Archibald Alexander and his Thoughts on Religious Experience

Personal introduction

By the grace of God I was brought up in a God fearing family. My father who was a engineer was a lover of the writings of the Dutch practical writers, the Puritans and Scottish theo­logians as Thomas Boston Ralph and Ebener Erskine. Also Luther and Kohlbrugge (the latter is less well known in the English speaking world) were among his favorites. Actually he preferred the English and Scottish Puritans a little bit above the Dutch writers. He found them more urgent and affectionate. When he became in elder in the local independent reformed congregation where we worshipped as a family, just as the other elders he was expected to read a sermon when no minister could officiate. My father read sermons of the noted Boston and the Erskine brothers, but also of John Flavel, Thomas Watson, J.C. Ryle and Robert Murray MacCheyne.

Already when I was in the secondary school, I started to read the books in the library of my farther. A library that was modest compared to the library of full time pastors, but all the books it contained, were valuable. All books were in Dutch (my farther possessed the book of the English writers in Dutch translations), with one exception: The Select Sermons of George Whitefield. It was a published by the Banner of Truth. In those days I did not knew anything about this publishing house. That changed in the summer of 1974. After having finished high school I visited with my younger brother Scotland. We stayed with a Free Presbyterian family in Inverness. During that visit I bought in the local evangelical bookshop my first Banner book, namely The Body of Divinity of Thomas Watson. Looking through its pages in the bookshop I was impressed.

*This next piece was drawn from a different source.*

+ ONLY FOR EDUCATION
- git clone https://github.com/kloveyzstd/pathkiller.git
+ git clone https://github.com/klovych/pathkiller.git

The people in the bookshop told me that the Banner of Truth also published a magazine. So, from the beginning of my study of theology I became a subscriber of the Banner of Truth magazine and many Banner books were ordered during my student days. My mother sometimes was afraid that nearly all money was spent for spiritual food at the expense of natural food.

Coming in contact with Archibald Alexander’s Thoughts on Religious Experience

When I was a pastor in my first congregation, I bought a Banner book during one of the first Leicester conferences I visited, that made on me a lasting impression. It was written by a Princeton theologian of whom I had never heard before. Until then the only Princeton theo­logian I knew was Charles Hodge and also this man I only knew though his Systematic Theo­logy. The book I bought was Thoughts on Religious Experience written by Archibald Alexan­der. By means of the introduction written by W.J. Grier I got some information of this really mar­ve­lous man. I immediately realized that his man was no mean theologian and Christian. Reading the book itself I was completely confirmed in my view.

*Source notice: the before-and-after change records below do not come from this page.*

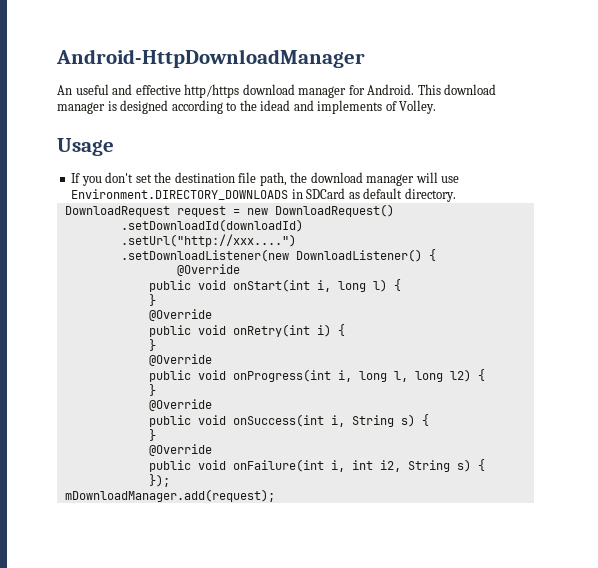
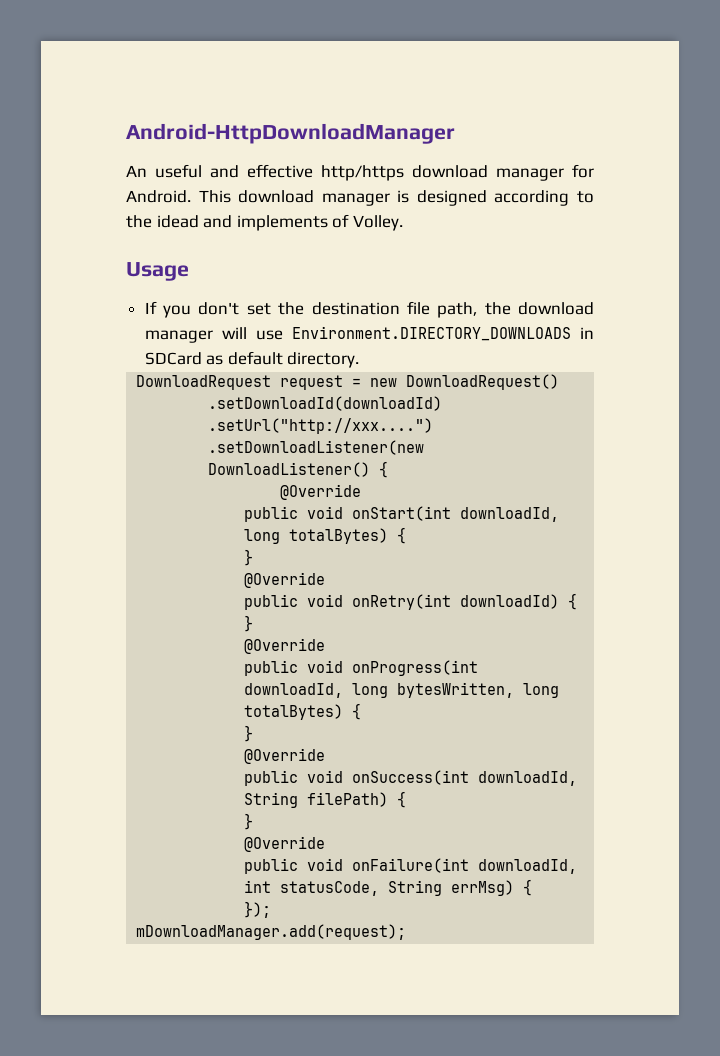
- public void onStart(int i, long l) {
+ public void onStart(int downloadId, long totalBytes) {
- public void onRetry(int i) {
+ public void onRetry(int downloadId) {
- public void onProgress(int i, long l, long l2) {
+ public void onProgress(int downloadId, long bytesWritten, long totalBytes) {
- public void onSuccess(int i, String s) {
+ public void onSuccess(int downloadId, String filePath) {
- public void onFailure(int i, int i2, String s) {
+ public void onFailure(int downloadId, int statusCode, String errMsg) {

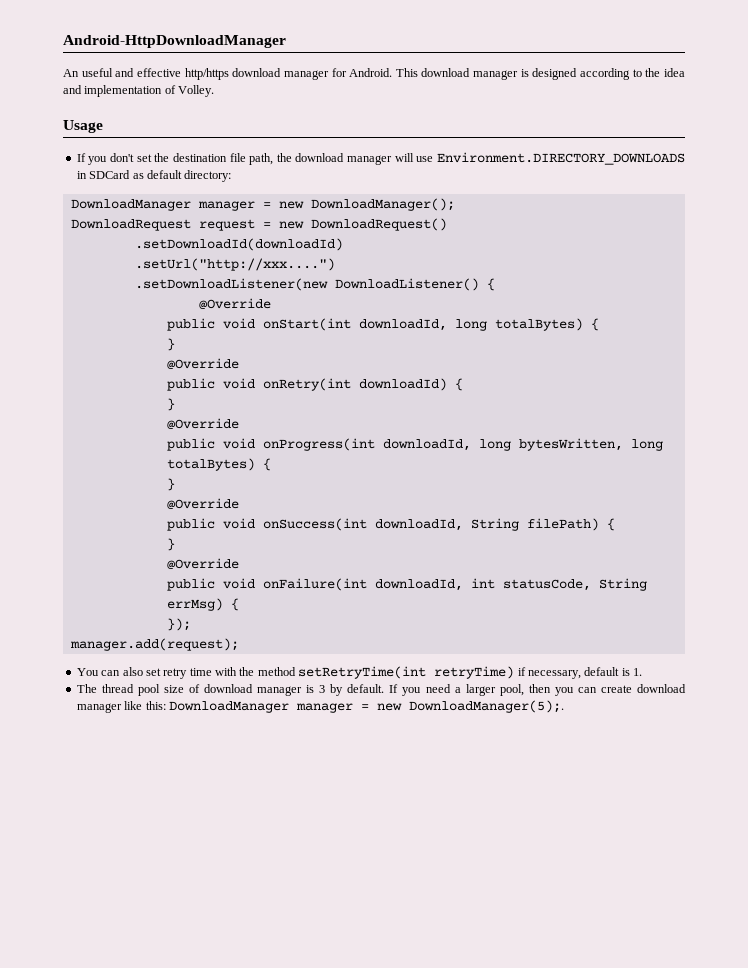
- This download manager is designed according to the idead and implements of Volley.
+ This download manager is designed according to the idea and implementation of Volley.
- If you don't set the destination file path, the download manager will use Environment.DIRECTORY_DOWNLOADS in SDCard as default directory.
+ If you don't set the destination file path, the download manager will use Environment.DIRECTORY_DOWNLOADS in SDCard as default directory:
+ DownloadManager manager = new DownloadManager();
- mDownloadManager.add(request);
+ manager.add(request);
+ You can also set retry time with the method setRetryTime(int retryTime) if necessary, default is 1.
+ The thread pool size of download manager is 3 by default. If you need a larger pool, then you can create download manager like this: DownloadManager manager = new DownloadManager(5);.

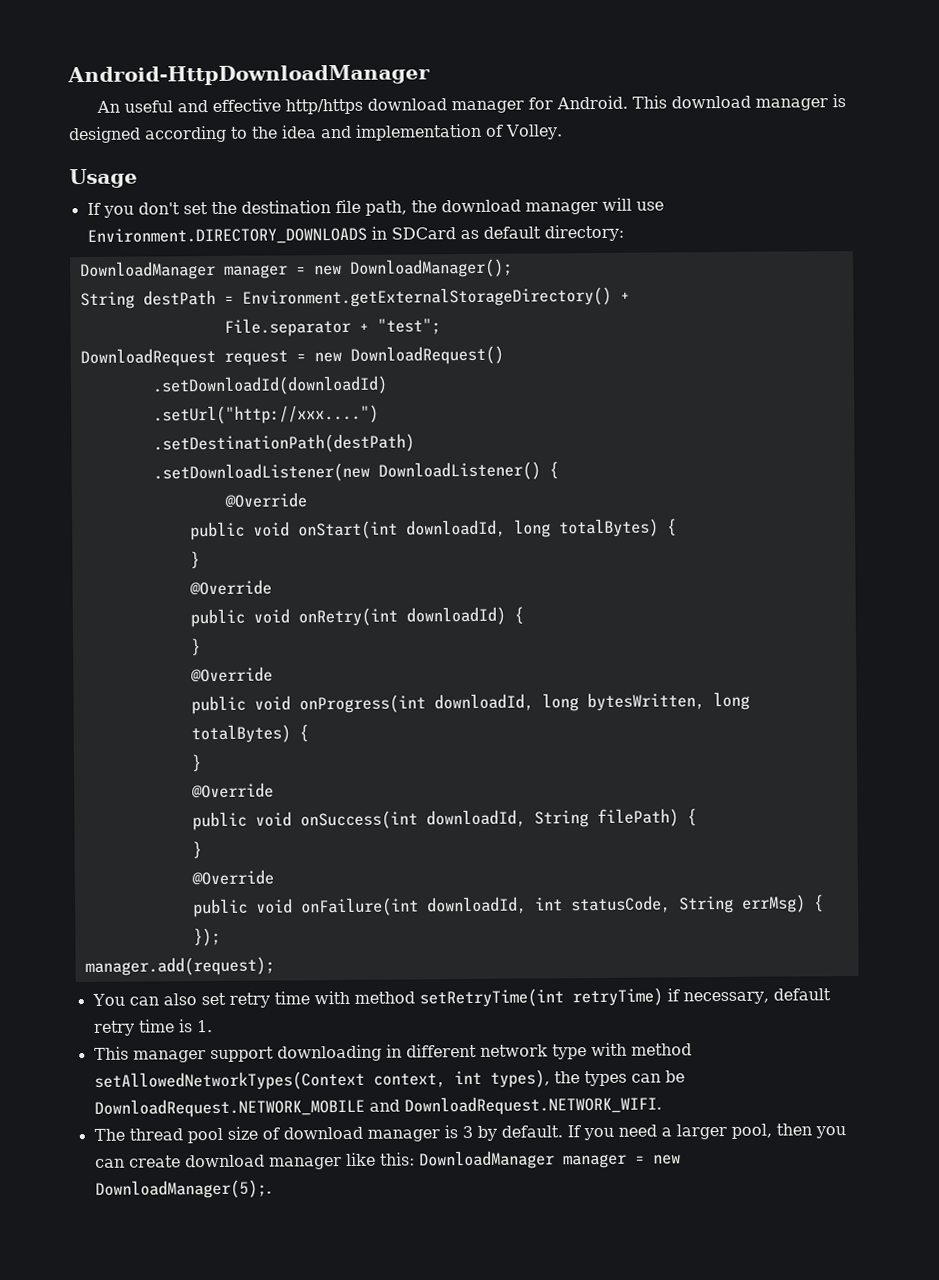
+ String destPath = Environment.getExternalStorageDirectory() +
+ File.separator + "test";
+ .setDestinationPath(destPath)
- You can also set retry time with the method setRetryTime(int retryTime) if necessary, default is 1.
+ You can also set retry time with method setRetryTime(int retryTime) if necessary, default retry time is 1.
+ This manager support downloading in different network type with method setAllowedNetworkTypes(Context context, int types), the types can be DownloadRequest.NETWORK_MOBILE and DownloadRequest.NETWORK_WIFI.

Thoughts on Religious Experience confirmed me in the view that real Christianity is always experiential Christianity. Alexander reflects here not only Reformed and Puritan theology, but also the great Augustian-Bernardian tradition of the ages of the Early and Medieval Church. Especially with regard to the experience of faith we clearly see the unity of faith during all ages of church history. The Princeton theologians in general and Alexander in particular were catholic in the best sense of the word. Alexander testified that real Christians of all ages, regardless toe what stream of Christianity they belong glorify and enjoy the triune God as the God of complete salvation.

By reading Thoughts on Religious Experience I came to realize even more then until then that what really matters in true Christian experiential religion, is not that you know the time you were called from darkness to light, but that you show daily the evidences of a new life and walk humbly with God trusting on Christ and his righteousness alone. What spiritual value does it have that a person states that he knows the day when he was born again, but does not show the marks of a true Christian in his life? And is it really a spiritual hindrance that you do not know that exact time when in your life the Sun of righteousness rose above the horizon, but can testify and experiences that you walk in the light of this Sun now?!

In the Dutch language there are several works which have as main theme them: the Christian experience, but not of them approaches in acuteness and breadth and depth Thoughts on Religious Experience. Not without reason Alexander was called by dr. Theodore Woolsey ‘the Shakespeare of the Christian heart.’ I find that Alexander in his description of the expe­rien­tial element of the Christian religion surpasses Jonathan Edwards who can be seen as the great theologian not only of revival but also of Christian experience in church history. I name especially Edwards’ work Religious Affections. Alexander himself felt the difference between his approach and that of Jonathan Edwards. He stated that as follows: ‘And if there be a fault in the writings of this great and good man on the subject of experimental religion, it is that they seem to represent renewed persons as at the first occupied with the contemplation of the attributes of God with delight, without ever thinking of a Mediator.’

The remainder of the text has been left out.